If you’re a Beatles fan, especially of John Lennon, you might well be familiar with a song Lennon wrote entitled “Jealous Guy.” Reportedly, and despite all his fame and wealth, Lennon was possessed of a number of insecurities, including jealousies relating to his relationships and other people’s successes.

It’s interesting to wonder how Lennon might have reacted to Snapchat, had that online social networking tool been in widespread use — as, indeed, it is today — during the rock star’s life.

If you’re familiar with Snapchat, the social app that enables a user to send pictures, videos and text messages of only fleeting duration via smartphone, you know well its allure and special powers. Indeed, a media article commenting on a recent study of the networking tool refers to “the psychological motivations and impact of using Snapchat” that set it apart from other apps.

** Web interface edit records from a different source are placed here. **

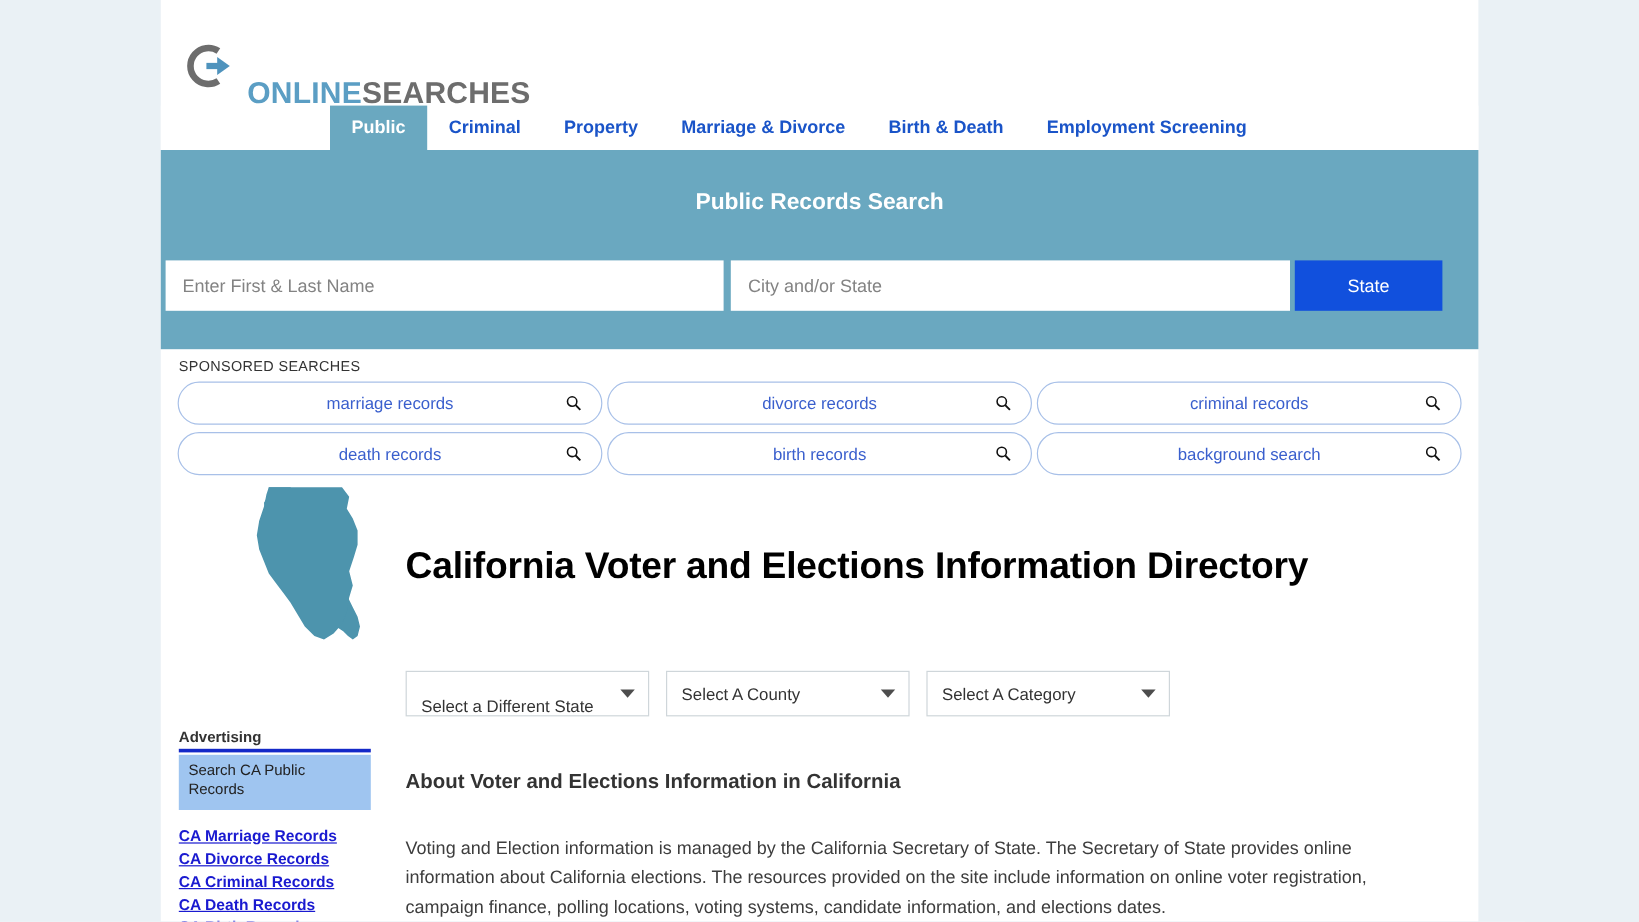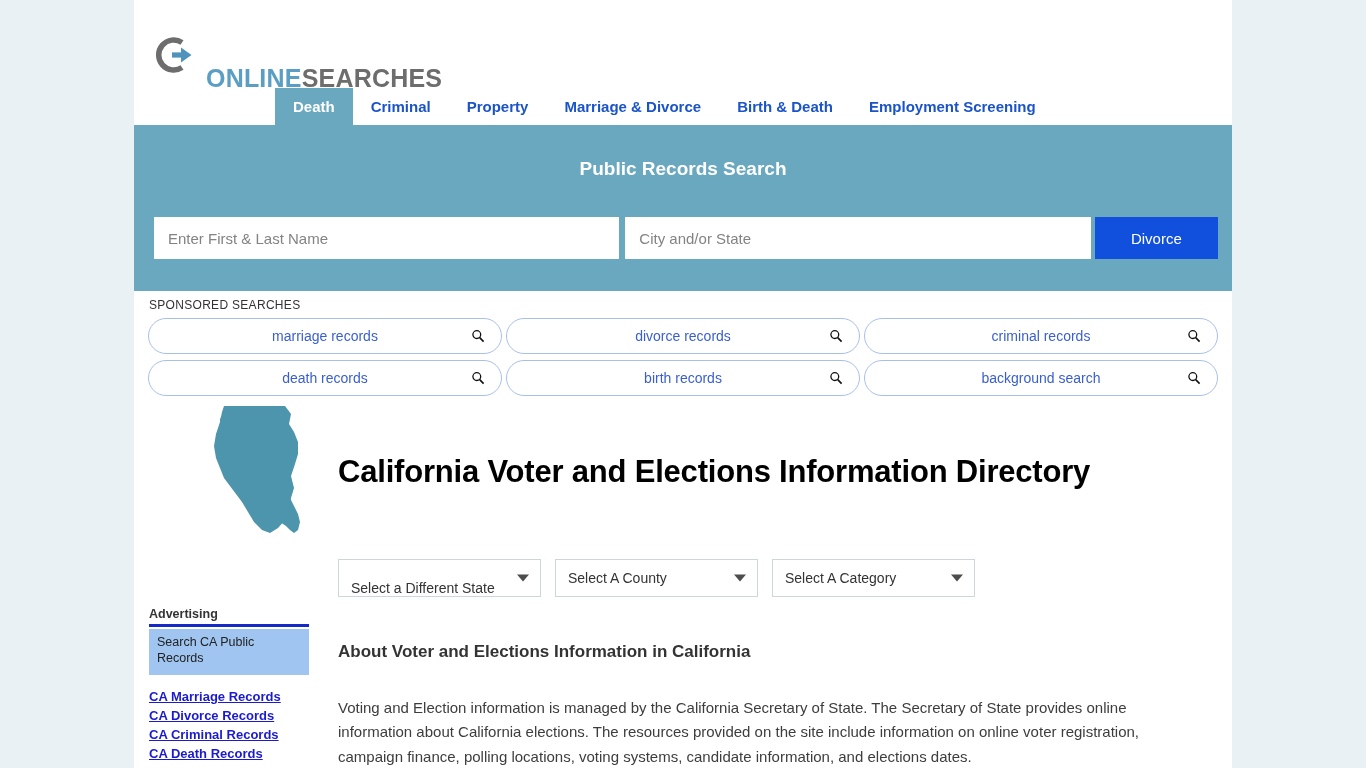--- a/index.html
+++ b/index.html
@@ -239,7 +239,7 @@
     <div class="navbar">
       <div class="navbar-inner">
         <div class="tab active">
-            <span>Death</span>
+            <span>Public</span>
           </div>
         <div class="tab">
             <span>Criminal</span>

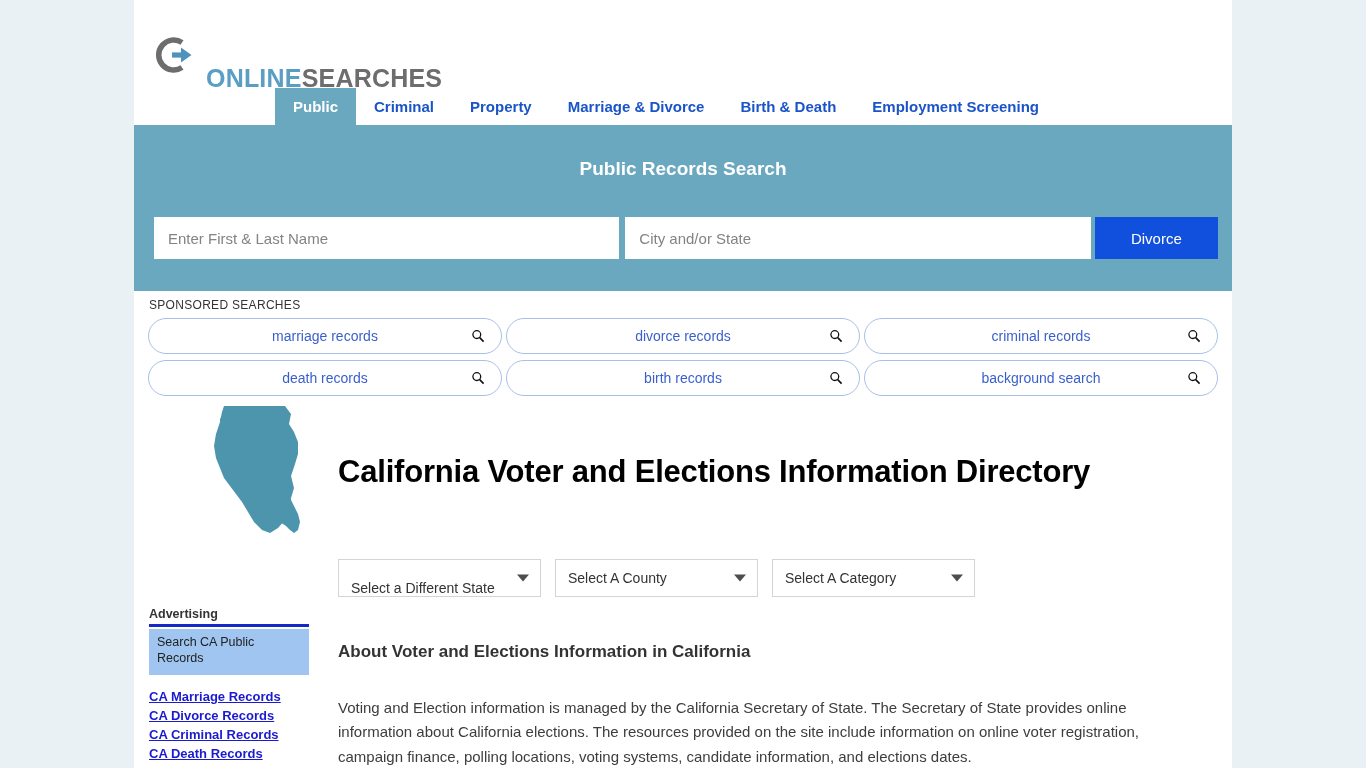--- a/index.html
+++ b/index.html
@@ -76,7 +76,7 @@
     font-size: 19px; font-weight: bold;
   }
   .search-row {
-    position: absolute; left: 20px; top: 92px;
+    position: absolute; left: 4px; top: 92px;
     display: flex; align-items: stretch;
     width: 1064px; height: 42px;
   }

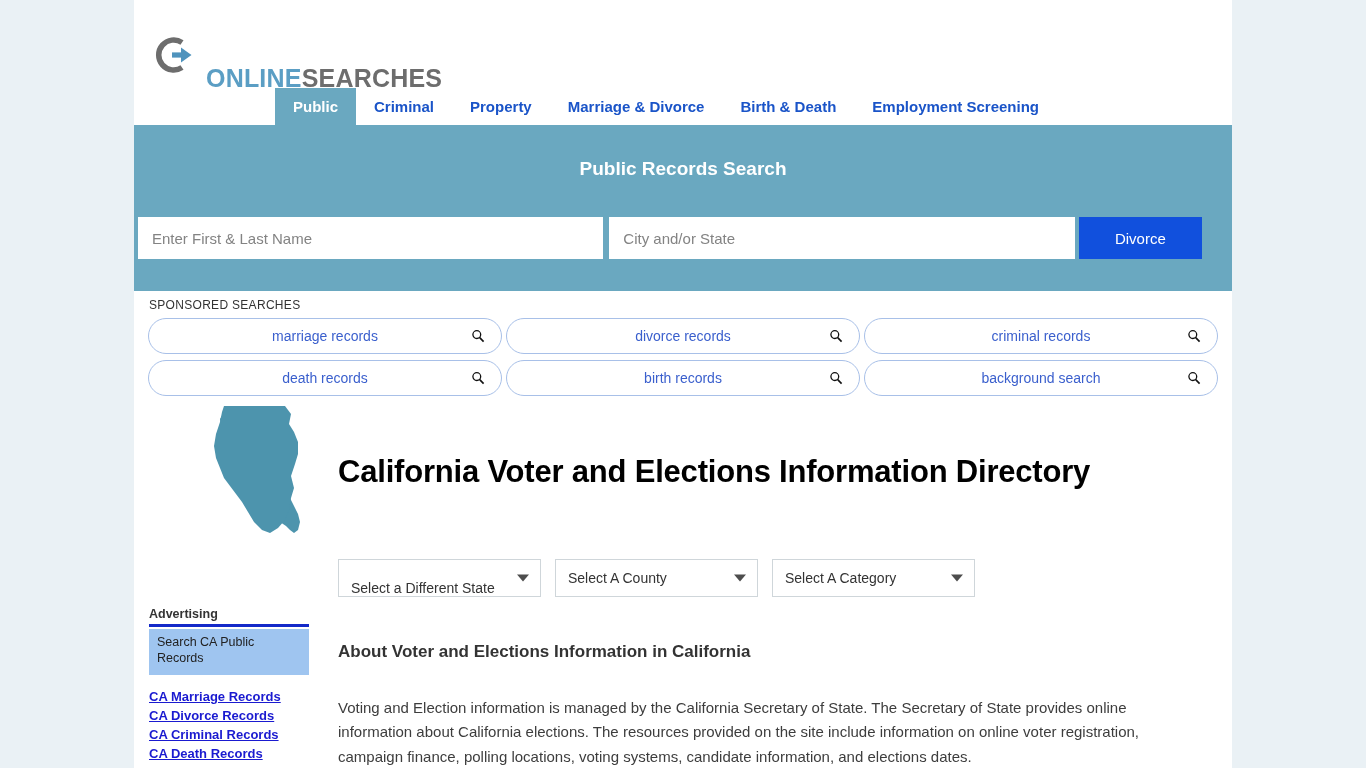--- a/index.html
+++ b/index.html
@@ -264,7 +264,7 @@
       <div class="search-row">
         <input class="search-field field-name" type="text" placeholder="Enter First &amp; Last Name" style="">
         <input class="search-field field-loc" type="text" placeholder="City and/or State" style="">
-        <button class="search-btn">Divorce</button>
+        <button class="search-btn">State</button>
       </div>
     </div>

Reportedly, jealousy is front and center quite often where Snapchat is involved. The above-cited article notes Snapchat’s impact “when it comes to stirring up jealousy on social platforms.”

Research is showing that Snapchat use can make one or both partners in a relationship more than just a tad nervous and jealous, especially when compared with the use of Facebook. The latter is more of a public vehicle, whereas Snapchat activity is purposefully private and much more clandestine in that what is sent is erased within seconds.

That now-here-now gone aspect creates an aura of secretiveness about Snapchat that is absent with other social apps, and it can reportedly spook spouses and significant others, breeding distrust and jealousy.

The nexus between social apps and marital discord is an interesting phenomenon, with discussion centering on the subject often focusing on the fuzzy boundaries that exist between socially connecting and infidelity.

To wit: If a married person sends an erotic image or message via Snapchat to someone other than his or her spouse, is that cheating?

If Lennon were still living, he might just write a song about it.